Kalshi is facing intense scrutiny over potential markets tied to whether NCAA Division I football and basketball players will enter the transfer portal. The criticism comes even though the prediction-market platform says it won’t necessarily list the event contracts, and points out Polymarket has already had at least one similar offering.
The company self-certified the event contracts with the Commodity Futures Trading Commission (CFTC) on Tuesday, in a filing that said they would initially be listed as soon as Wednesday. Gambling industry outlet InGame was the first to report the self-certification filing.
But the event contracts have not been listed. Backlash began Wednesday evening, when NCAA president Charlie Baker told ESPN the organization “vehemently opposes college sports prediction markets,” which he said live in an “unregulated marketplace that does not follow any rules of legitimate sports betting operators.”
“It is already bad enough that student-athletes face harassment and abuse for lost bets on game performance, and now Kalshi wants to offer bets on their transfer decisions and status,” Baker said in a statement he later posted to X/Twitter. “This is absolutely unacceptable and would place even greater pressure on student-athletes while threatening competition integrity and recruiting processes.”
The transfer window for Division I football runs from Jan. 2 to Jan. 16. The window for men’s Division I basketball goes from March 23 to April 21, and the window for women’s basketball is from March 24 to April 22. Kalshi already offers event contracts on various college sports—in fact, the NCAA in November pushed Kalshi to change language on its platform that suggested there was an official relationship between the two. Kalshi complied—its platform now states that it’s “not affiliated, associated, authorized, endorsed by, or in any way officially connected with the NCAA.”
Kalshi spokesperson Elisabeth Diana responded to Baker’s comments, telling Front Office Sports “it’s inaccurate to say we are unregulated.”
“We are a federally regulated exchange, governed by the Commodity Exchange Act and its hundreds of regulations,” she said. “We as a company also have comprehensive internal policies to address trading integrity and responsibility issues, including in-house and third-party surveillance systems that monitor trading activity. We run Know-Your-Customer checks on everyone who trades on our platform.”

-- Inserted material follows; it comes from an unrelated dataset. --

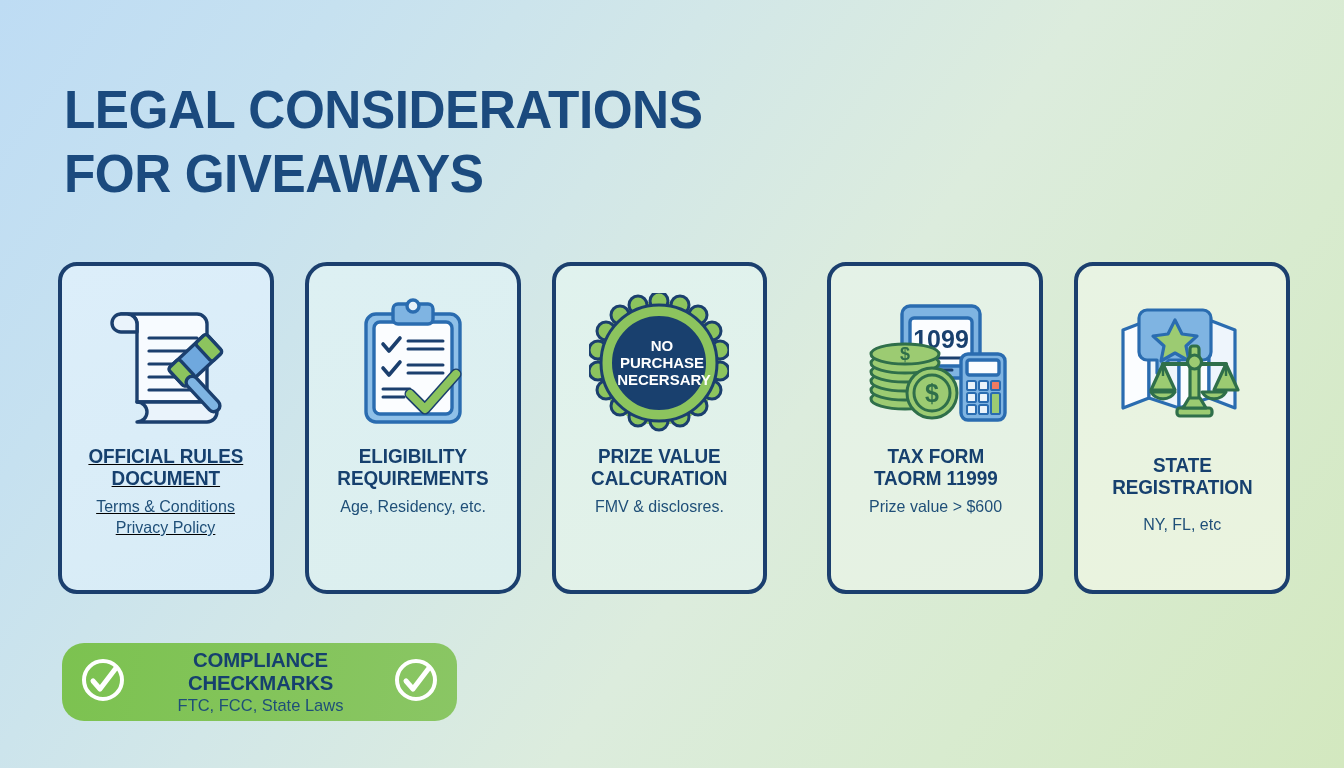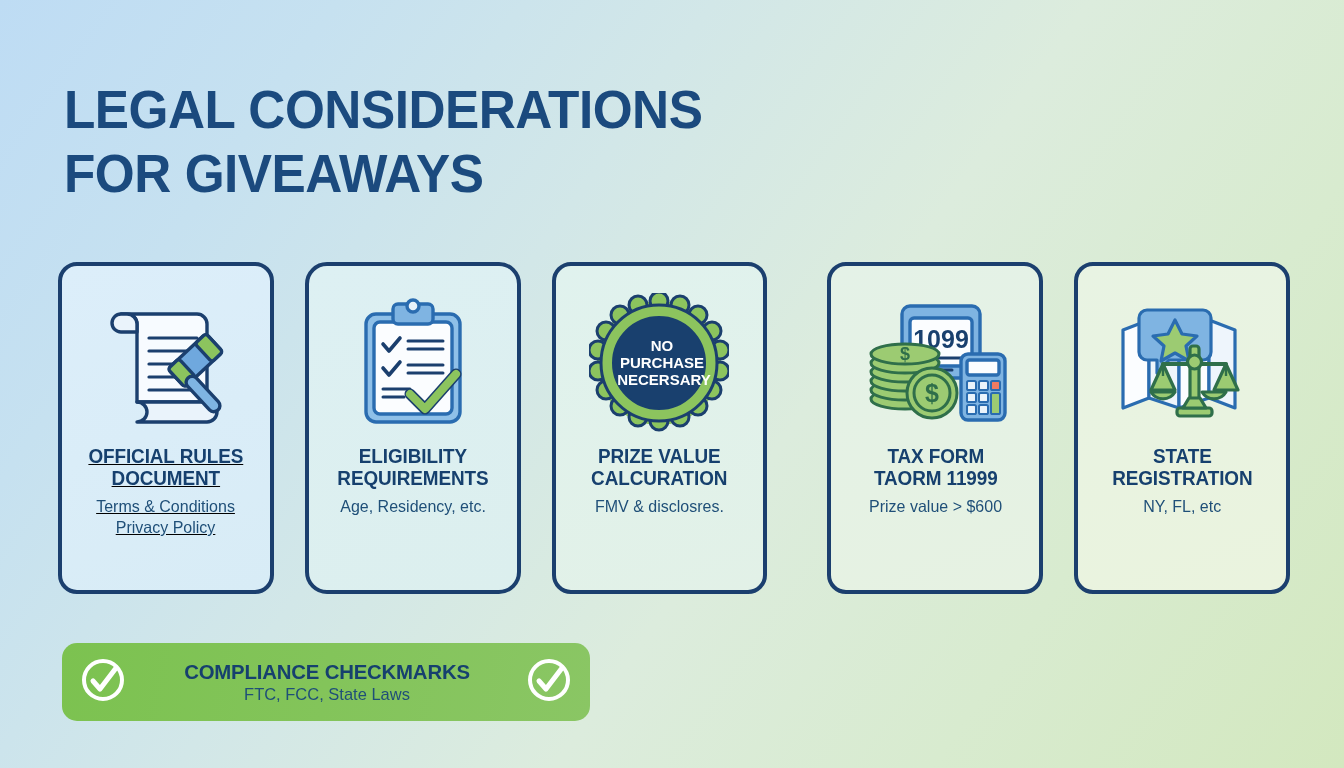"STATE" .card-4 { gap: none -> 9px }
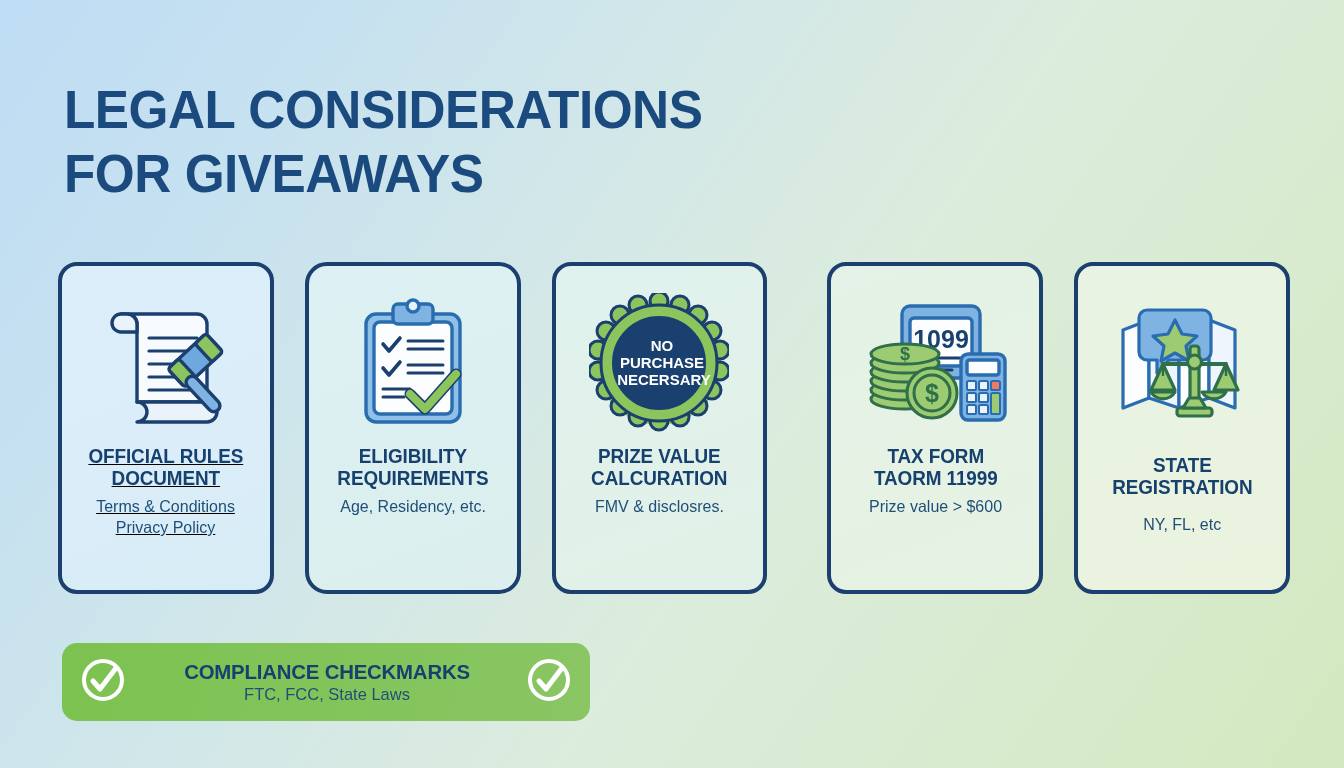"COMPLIANCE CHECKMARKS" .banner { border-radius: 15px -> 22px; width: 528px -> 395px }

Kalshi said in a social media post “we certify markets all the time that we do not end up listing,” and noted “we have no immediate plans to list these contracts.” It also noted that “users with material nonpublic information” would be barred from trading on the markets, and said it has protections in place—including “in-house and third-party surveillance systems that monitor for suspicious activity.” Kalshi works with betting monitoring firm IC360.
The company says there are other examples of contracts it has self-certified but not listed, including one about the amount of water that California will allocate to a state water project, and another about whether another animal will successfully come out of extinction.
Meanwhile, Kalshi says its main rival, Polymarket, has already had live markets on transfer portals but faced no backlash. There is at least one example of a live Polymarket event contract that already ended, over whether Kansas State basketball player PJ Haggerty would transfer to NC State—he didn’t. That market was resolved Nov. 10, and a total of $2,375 was traded on it. A representative for Polymarket did not immediately respond to a request for comment.
The controversy came the same day Coinbase announced it is launching a prediction-market platform powered by Kalshi—the latest in a series of high-profile partnerships for Kalshi that also includes the NHL, CNN, and CNBC. The Coinbase news was overshadowed by the transfer portal self-certification.
In the transfer portal self-certification filing, Kalshi said those potential markets would resolve when either a player posts a statement on social media saying they’re entering the portal, a “source agency” reports that a player has announced or confirmed they are entering it, or if the athletic department of a player’s current school confirms their intent to enter the transfer portal. The filing listed the source agencies: the NCAA, the “relevant NCAA member institution,” ESPN, CBS Sports, 247/Sports, On3, Fox Sports, The Athletic, and the Associated Press.
If any of the above happens but the player ends up changing their mind and remaining at their current school, the market would still resolve—with money paid out—because they had announced their intent to enter the transfer portal, according to the filing.